– А я свой просто обожаю! В нем я сама на себя не похожа. – Лидия погладила футляр, висящий на спинке ее стула.
– Все мы не похожи на себя.
– Пожалуй, кроме мисс Миллимент, – задумчиво заметила Лидия. – Какой-нибудь немец, наверное, даже не поймет, в противогазе она или без него.
– Довольно, Лидия, – прервала Эллен, – и передайте хлеб с маслом своему кузену.
– Мама сказала, если мы будем надевать их на пять минут каждый день, то очень скоро к ним привыкнем. – Нора поняла, что Невилл перепугался, и по доброте душевной старалась подбодрить его.

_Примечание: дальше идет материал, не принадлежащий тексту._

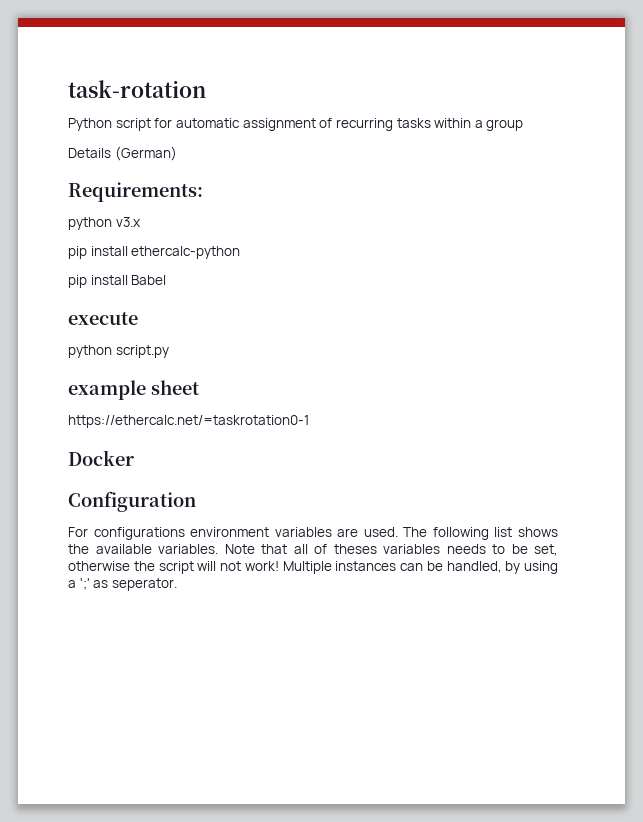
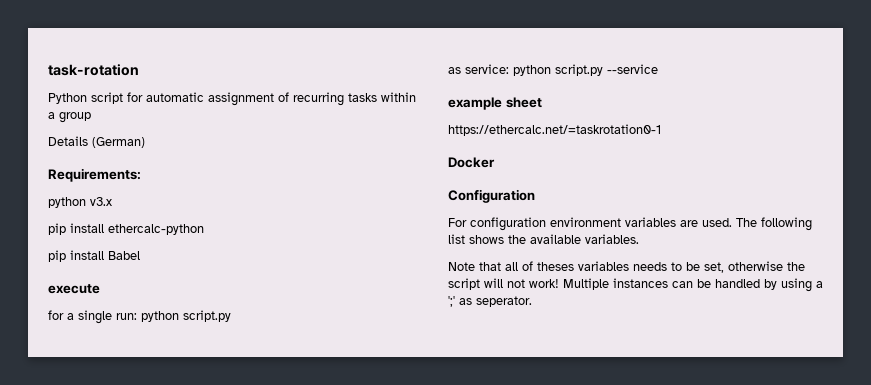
[68,345,169,358] python script.py -> [48,310,231,324] [448,64,658,76] for a single run: python script.py // as service: python script.py --service
[93,527,185,540] configurations -> [470,217,546,231] configuration
(218, 549) none -> (639, 239) //
[446,561,502,573] handled, -> [715,279,760,288] handled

– А я буду носить свой постоянно, только во время еды снимать. Да, есть в них нельзя. И целоваться тоже.
– Пейте молоко, Невилл.
Он отпил и продолжал:
– А я знаю, что в них хорошего. Если тетушки, то есть двоюродные бабушки, будут носить их, нам не придется с ними целоваться.
– Бедненькие! – жалостным голосом воскликнула Джуди.
– Тебе же будет лучше. Они даже не твои двоюродные бабушки. Знаешь, какие на ощупь лица у старушек?
– Как старая клубника, – сразу выпалил Невилл. – Вся такая мягкая, сизоватая и с мокрым пухом.
– Это у одной, – возразила Лидия. – А у другой оно… это все равно что целовать огромную собачью галету. Такую твердую, жесткую и всю в дырочках.
– Довольно, Лидия, – снова сказала Эллен.
– А почему всегда достается мне, а Невиллу – никогда?
– Вам обоим пора помолчать.
– А целовать тетю Лину было как бланманже, – сказала Джуди, – а бабулю…
– Замолчи, – обрезала Нора. – Тетя Лина умерла. О ней вообще больше ничего нельзя говорить.
Все изумленно умолкли, а она налила чашку чаю, чтобы отнести Луизе, которая лежала с головной болью.